REQUIREMENT>
Lines from the beginning of the material below through the line that has "<span>ПРАВИЛА ВІДПОЧИНКУ</span>" are to be reproduced exactly, but pictures are not.
********************
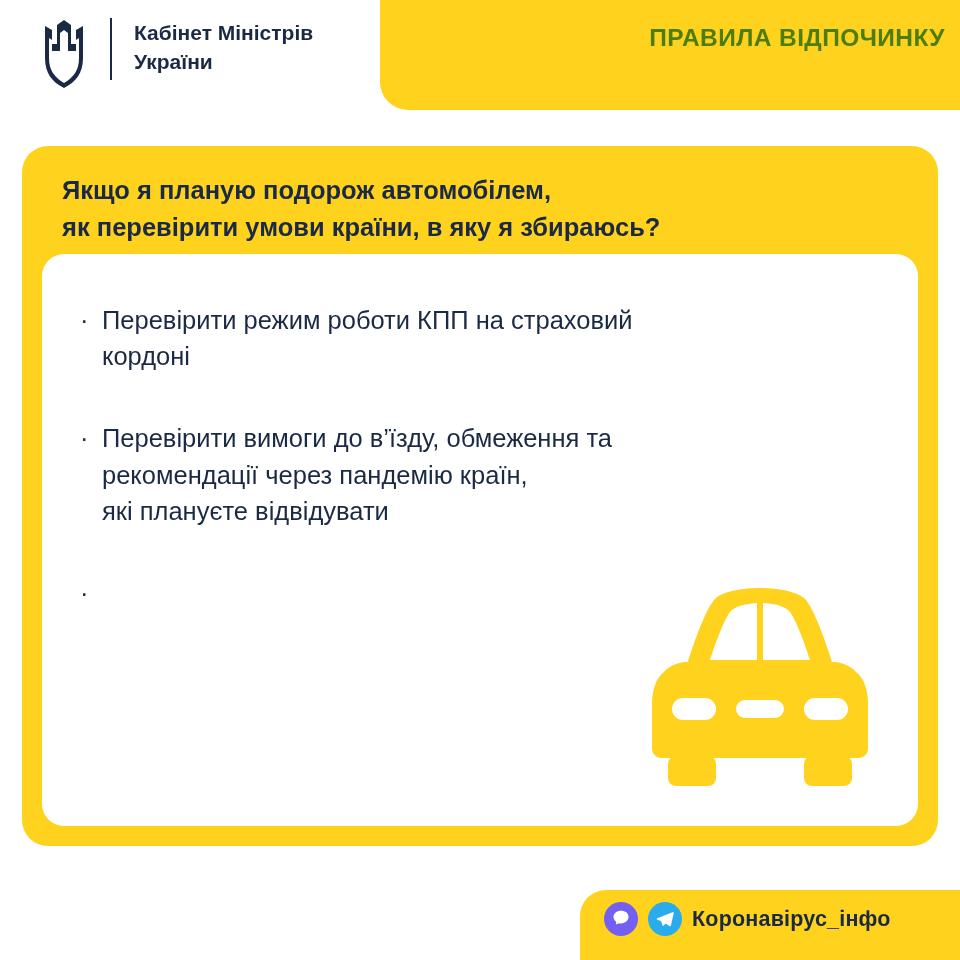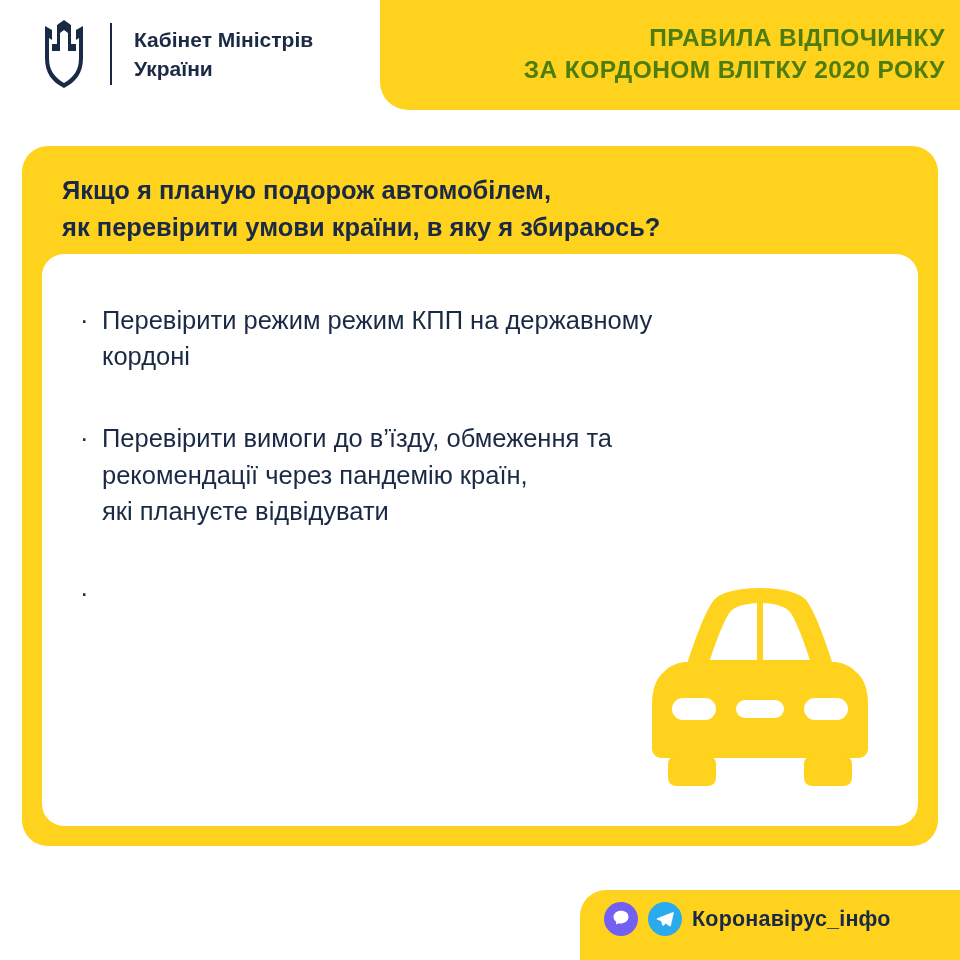--- a/index.html
+++ b/index.html
@@ -53,7 +53,6 @@
     top: 18px;
     left: 38px;
     display: flex;
-    align-items: center;
     gap: 0px;
   }
   .emblem {

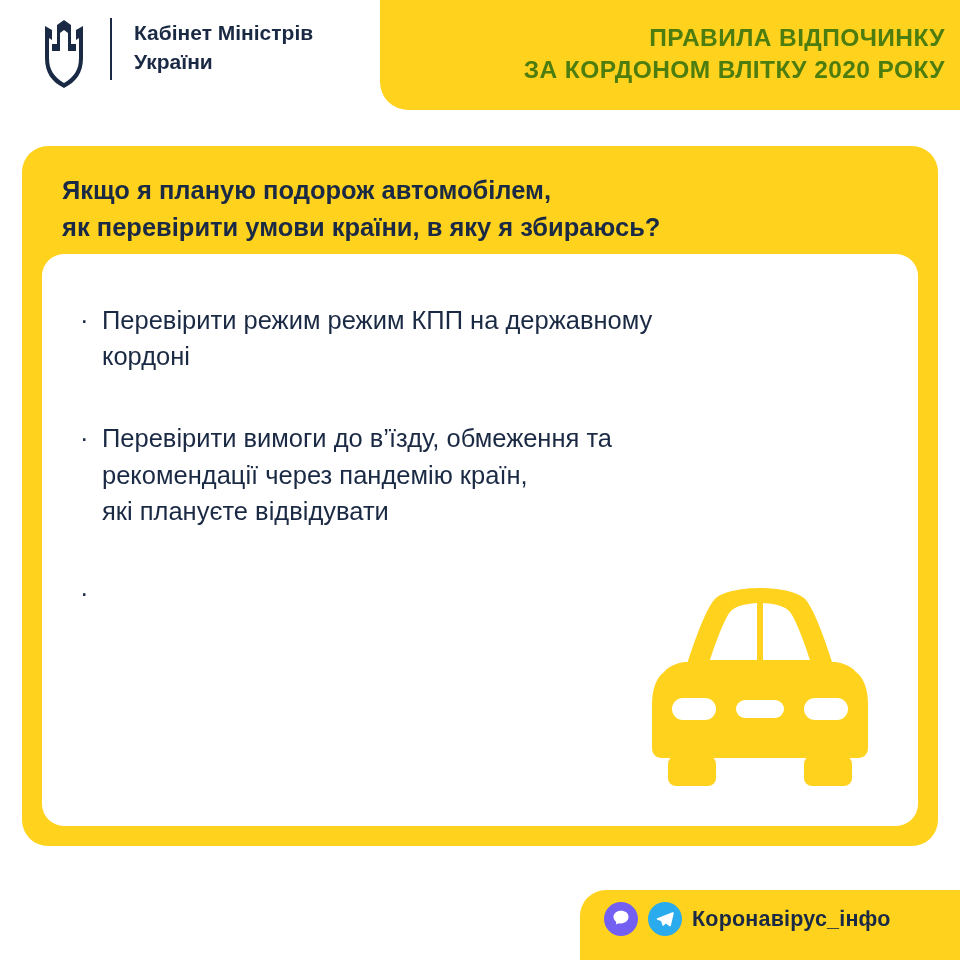--- a/index.html
+++ b/index.html
@@ -196,7 +196,6 @@
 
     <div class="header-title">
       <span>ПРАВИЛА ВІДПОЧИНКУ</span>
-      <span class="line2">ЗА КОРДОНОМ ВЛІТКУ 2020 РОКУ</span>
     </div>
   </div>
 

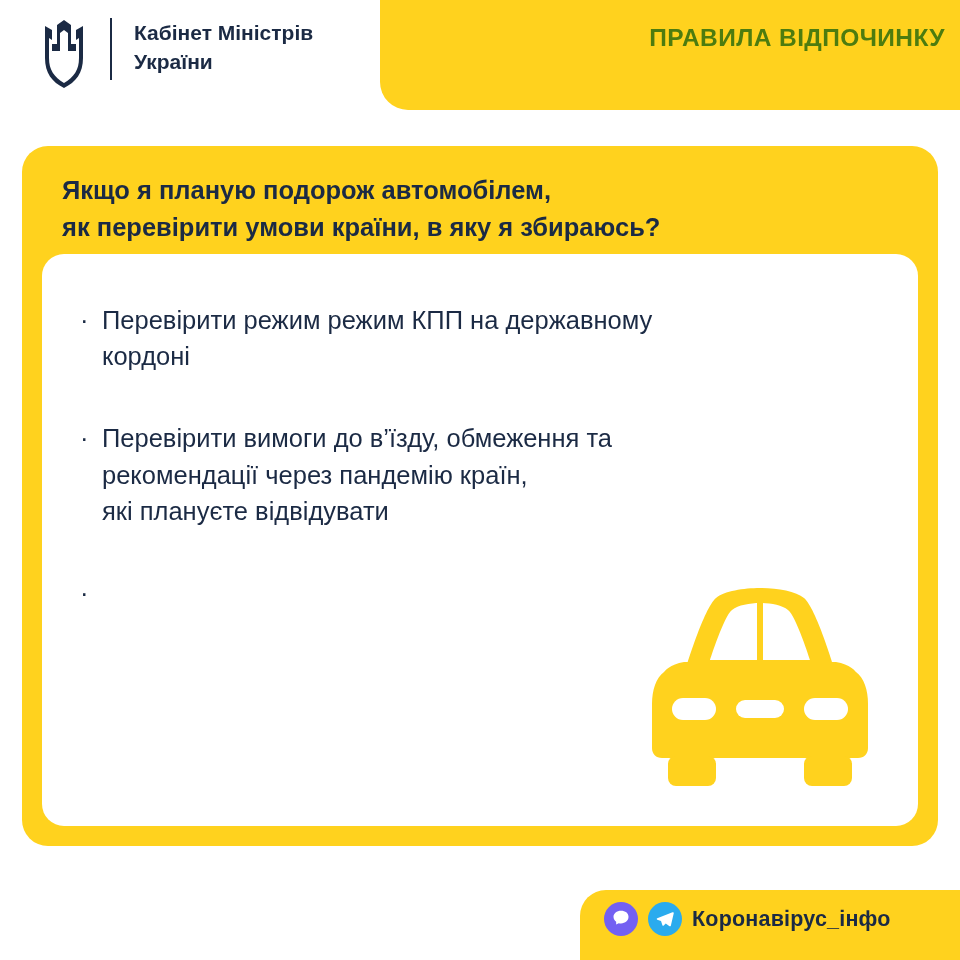--- a/index.html
+++ b/index.html
@@ -208,7 +208,7 @@
       <div class="bullets">
         <div class="bullet">
           <span class="dot">·</span>
-          <span class="txt">Перевірити режим режим КПП на державному
+          <span class="txt">Перевірити режим роботи КПП на страховий
 кордоні</span>
         </div>
         <div class="bullet">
********************
RESULT OF THIS TASK>
--- a/index.html
+++ b/index.html
@@ -53,7 +53,6 @@
     top: 18px;
     left: 38px;
     display: flex;
-    align-items: center;
     gap: 0px;
   }
   .emblem {

--- a/index.html
+++ b/index.html
@@ -196,7 +196,6 @@
 
     <div class="header-title">
       <span>ПРАВИЛА ВІДПОЧИНКУ</span>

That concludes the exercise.